Rasul Rza (real name Rasul Ibrahim oghlu Rzayev – ) (1910 – 1981 in Baku), was an Azerbaijani writer, Hero of Socialist Labour (1980), People's Poet of Azerbaijan, Laureate of Soviet State Award and the Chairman of the Writers' Union of Azerbaijan. He was the husband of Azerbaijani writer Nigar Rafibeyli and the father of writer Anar Rzayev.

Life and writings

Rasul Rza was born Rasul Ibrahim oglu Rzayev on May 19, 1910 in Goychay. He studied in Transcaucasus Communist University, Azerbaijan Scientific Research Institute and Soviet Cinematography Institute. Rasul Rza was Chairman of Writers' Union of Azerbaijan in 1939, minister of Azerbaijani Cinematography (1945–48), chief editor of the Azerbaijani Soviet Encyclopedia (1966–75), member of board of directors of USSR Union of Writers (from 1964). With start of his career he adopted a shortened name Rasul Rza.
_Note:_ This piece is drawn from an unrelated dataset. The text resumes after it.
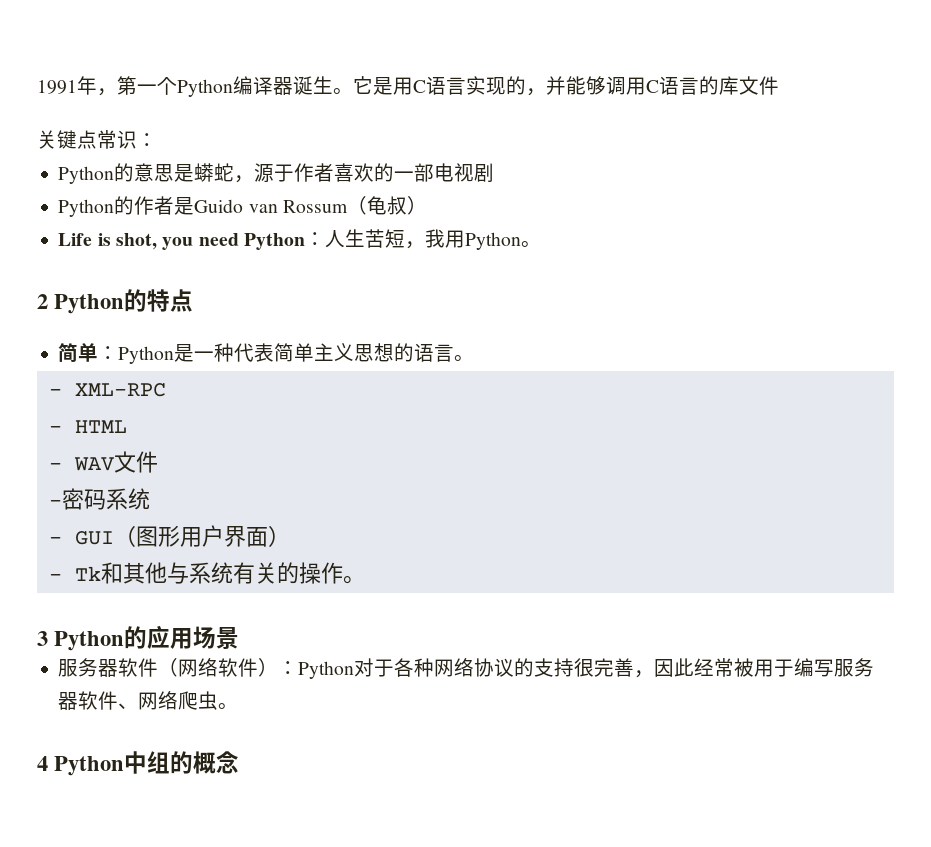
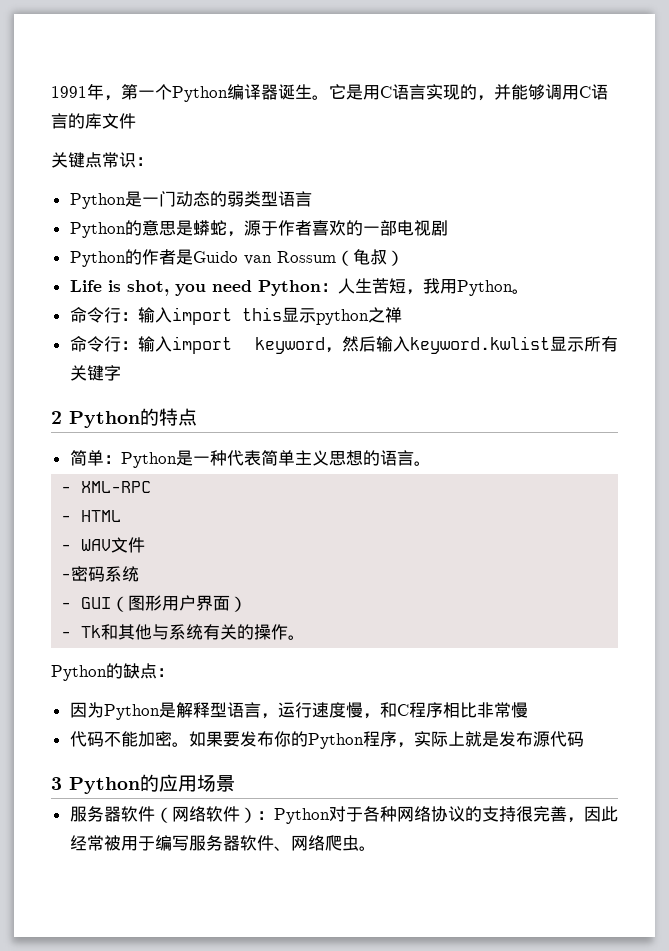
(157, 140) none -> [69,191,312,209] // Python是一门动态的弱类型语言
(541, 244) none -> [69,307,402,325] [69,336,618,354] [69,365,121,381] // 命令行：输入import this显示python之禅 // 命令行：输入import keyword，然后输入keyword.kwlist显示所有关键字
(365, 580) none -> [51,663,174,681] [69,702,528,720] [69,731,584,749] // Python的缺点： // 因为Python是解释型语言，运行速度慢，和C程序相比非常慢 // 代码不能加密。如果要发布你的Python程序，实际上就是发布源代码
[37,751,240,776] // 4 Python中组的概念 -> (376, 848) none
His first poem was called Bu gün (Today), published in Tbilisi. His serious multidimensional writings began in the 1930s. During the Great Patriotic War, he published many novels calling for patriotic spirit. He also wrote a poem about Lenin. In the 60s, he began writing in more philosophical tone relating his novels to intellectual themes, analytical thinking, philosophical approach to daily life and so forth. The lyrical poems, dramas, proses he wrote hinted to sustained and subtle criticism of the Soviet regime, for which was banned to write for a period of time. Additionally, he began composing songs to his poems.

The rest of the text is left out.